Theobald Schrems (17 February 1893 – 15 November 1963) was the founder of the Musikgymnasium der Regensburger Domspatzen, a musical gymnasium for the boys' choir Regensburger Domspatzen at the Regensburg Cathedral.

== Career ==

Schrems was born in Mitterteich. After his studies, he was ordained a priest in June 1917. From 1924 until his death in 1963, he was director of music at the Regensburg Cathedral, gaining worldwide acclaim under him. He studied for his state examination for school and church music with Carl Thiel from 1925 to 1928.

He was instrumental in creating of a new organisational structure for the boys with high school, boarding school and choir united under one roof. Under his leadership the choir achieved the fame it still enjoys today. He also worked with the Bavarian Radio Symphony in the early 1960s.
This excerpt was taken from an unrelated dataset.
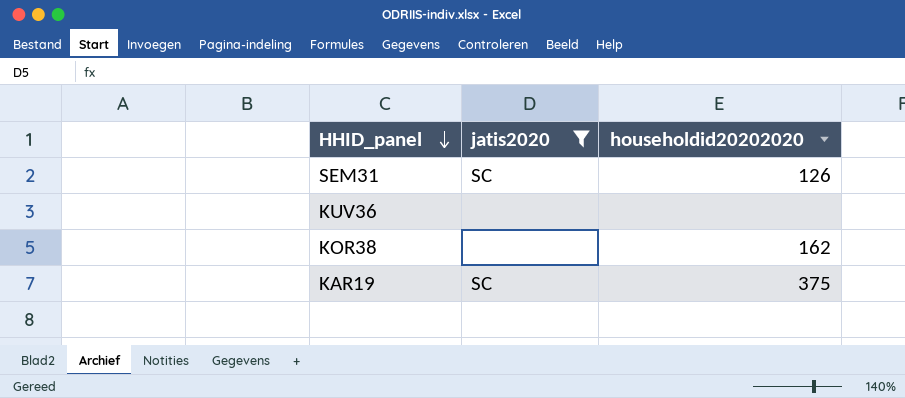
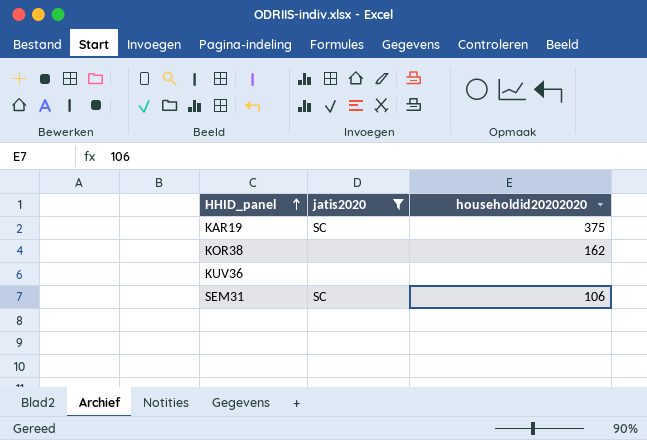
row order: HHID_panel descending -> HHID_panel ascending
SEM31 | householdid20202020: 126 -> 106

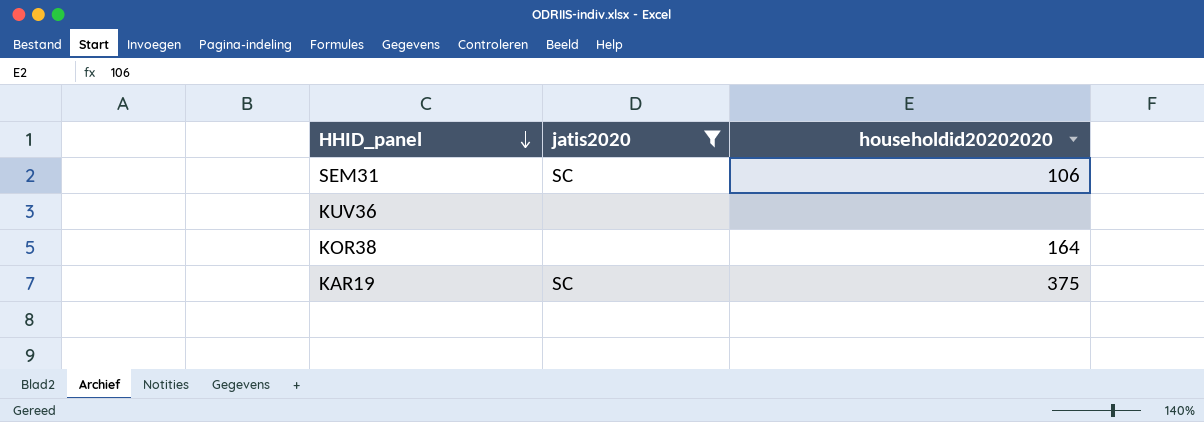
row order: HHID_panel ascending -> HHID_panel descending
KOR38 | householdid20202020: 162 -> 164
In 1963, Schrems was made an honorary citizen of Regensburg. He was awarded the Bavarian Order of Merit in 1959. Streets in Regensburg and Mitterteich are named after him, in Mitterteich also a school, which houses a bust of him.

Franz Lehrndorfer, who had worked under Schrems, composed in his honour a Mass for four-part male choir. The premiere took place in the cathedral on 9 November 2008 by a choir of former members of the Domspatzen.